Finalmente, a quarta
cidade é a dos Sonhos. Sobre ela, Mário Quintana, um dos seus principais e mais
talentosos arquitetos, observou, com proficiência: “Ela existe dentro de outra
e nela o tempo é um novelo inextrincavelmente emaranhado pelos gatos”. Esta é a
na qual fixei residência, quer como poeta, quer como leitor. Ela às vezes é
confundida com a cidade das Ilusões, mas tem personalidade própria. Basta
atentar para seus contornos, sua paisagem, seus edifícios e para as pessoas que
a habitam. Há ilusões, é verdade, em uma ou outra esquina, mas escassas e a título,
apenas, de decoração.
É muito diferente da
cidade dos Herméticos e não há como confundi-las. Não tem morcegos que apreciam
a escuridão como na urbe dos obscuros. Estes têm que habitar ali mesmo, na
escuridão, porquanto um reles lusco-fusco lhes cegaria, ou obscureceria a visão
e os faria sentirem-se mal. Há pessoas que adoram não entender das coisas. O
que fazer?
A cidade dos Sonhos não
tem nada a ver com a da Dura Realidade, embora cada pedra que forma os
alicerces de seus edifícios e que pavimenta suas ruas e calçadas seja talhada
da pedreira da Verdade. Sonhar não significa mentir, enganar, alienar.

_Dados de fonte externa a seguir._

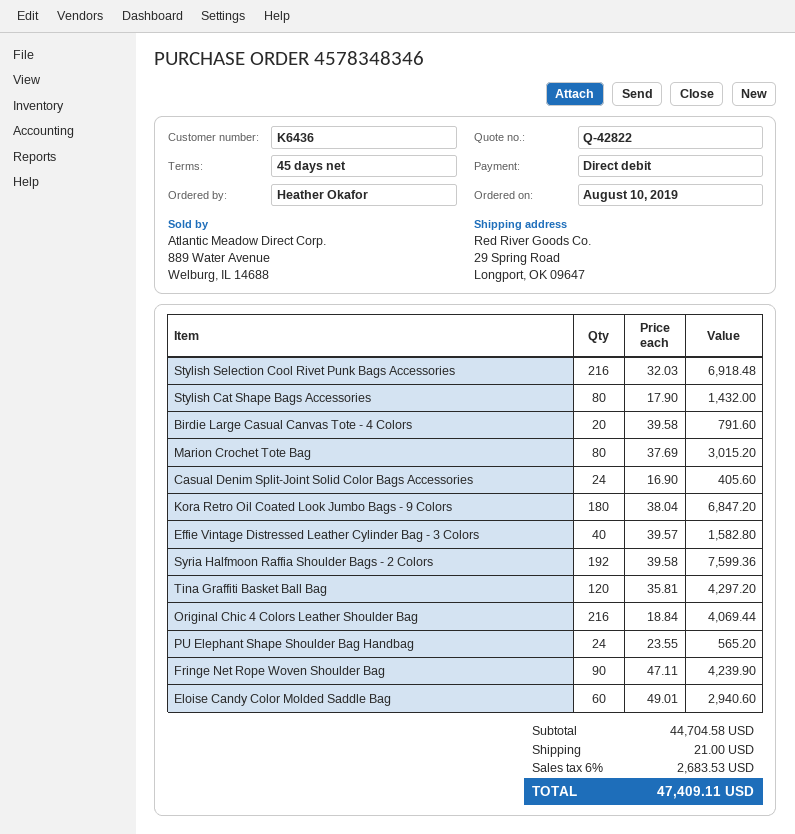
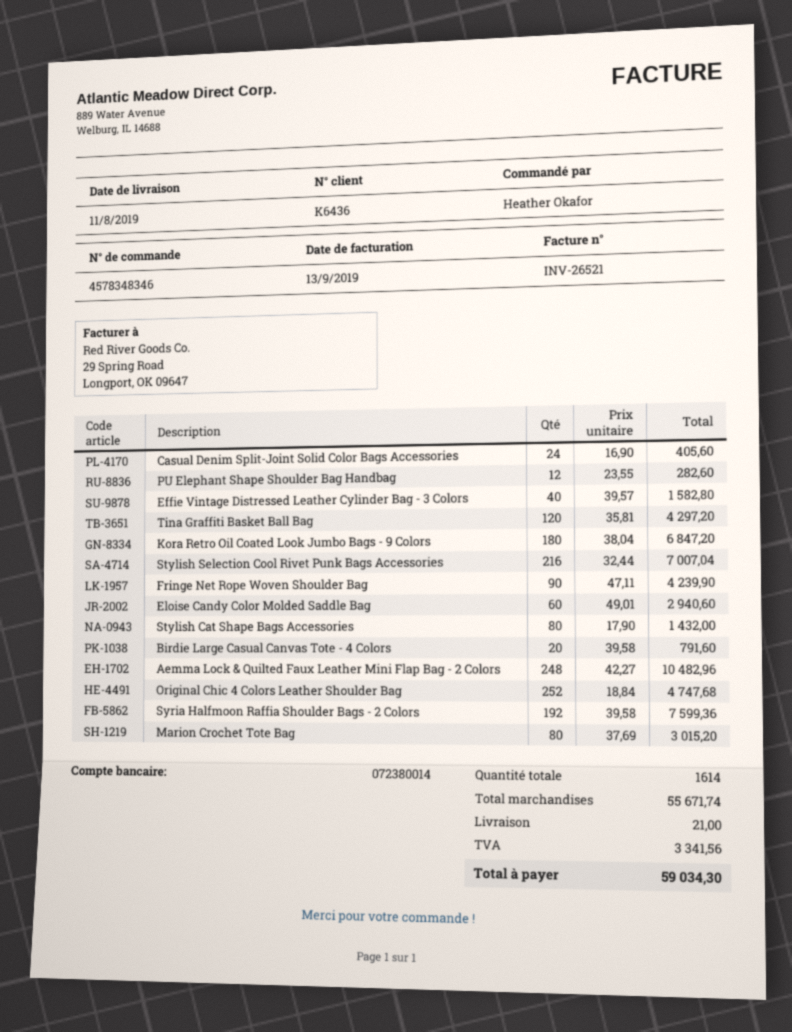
Stylish Selection Cool Rivet Punk Bags Accessories: 216 x 32.03 = 6918.48 -> 216 x 32.44 = 7007.04
Original Chic 4 Colors Leather Shoulder Bag: 216 x 18.84 = 4069.44 -> 252 x 18.84 = 4747.68
PU Elephant Shape Shoulder Bag Handbag: 24 x 23.55 = 565.20 -> 12 x 23.55 = 282.60
Aemma Lock & Quilted Faux Leather Mini Flap Bag - 2 Colors: none -> 248 x 42.27 = 10482.96
subtotal: 44704.58 -> 55671.74
tax: 2683.53 -> 3341.56
total: 47409.11 -> 59034.30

Representa concentrar forças para a conquista de determinados objetivos, mesmo
que remotos e aparentemente inalcançáveis. Não se trata de alienação, mas de
enxergar a realidade sob prisma positivo.
A cidade dos Sonhos é
uma das três que Mário Quintana teve. As outras duas foram sua Alegrete natal e
Porto Alegre, que elegeu como “pátria” de mútua e consensual adoção, de onde
nunca se afastou e da qual foi alçado à condição de cidadão emérito, justo
título que lhe foi conferido na década de 70. Bem que o poeta mereceu, e muito
mais. Afinal, soube cantar, como poucos, suas belezas e virtudes, sem esconder
seus problemas.
Notem que as duas
cidades, a em que Quintana nasceu e a em que viveu a maior parte de sua vida e
onde morreu, trazem, nos próprios nomes, sugestões de felicidade, de risos,
satisfações e alegria: Alegrete e Porto Alegre. E isso combinou a caráter com
seu bom-humor e modo de ser.
No que se refere a
sentimentos, pode-se dizer que Quintana foi uma espécie de “bígamo”: esteve
casado, indissoluvelmente, com duas cidades. Uma roceira, com jeitão camponês,
retribuiu com orgulho esse amor sempre que pôde. Tanto que na sua praça central
foi erguido um monumento ao poeta, seu mais ilustre cidadão. Sua afeição por
Alegrete, portanto, foi até um tanto “edipiana”. Ela foi, simultaneamente, mãe
e cônjuge.
Quando na década de 60
a municipalidade dessa cidadezinha do interior gaúcho decidiu prestar-lhe essa
homenagem, Quintana escreveu, humorado, ao idealizador desse reconhecimento,
Hélio Ricciardi: “Um engano em bronze é um engano eterno”. Mas nunca uma cidade
agiu com maior acerto do que Alegrete, em relação ao seu ilustre filho.
A outra amada de
Quintana é mais sofisticada. Tem o porte e o aspecto das grandes damas da
sociedade, embora sem esconder um encanto meio que provinciano, que nunca
perdeu, a despeito de ter se desenvolvido tanto, o que, em vez de depreciá-la,
torna-a mais fascinante aos olhos dos que a conhecem. Foi sobre esse amor da
idade madura que o poeta escreveu:
“Ó
céus de Porto Alegre, como farei
para
levar-vos para o céu?”
é
que,
longe
de ti, de tuas mãos milagrosas,
de
onde meus versos voavam – pássaros de luz
a
que deste vida com o teu calor...
é
que longe de ti eu me sinto perdido
-
sabes?
-
desertamente perdido de mim!”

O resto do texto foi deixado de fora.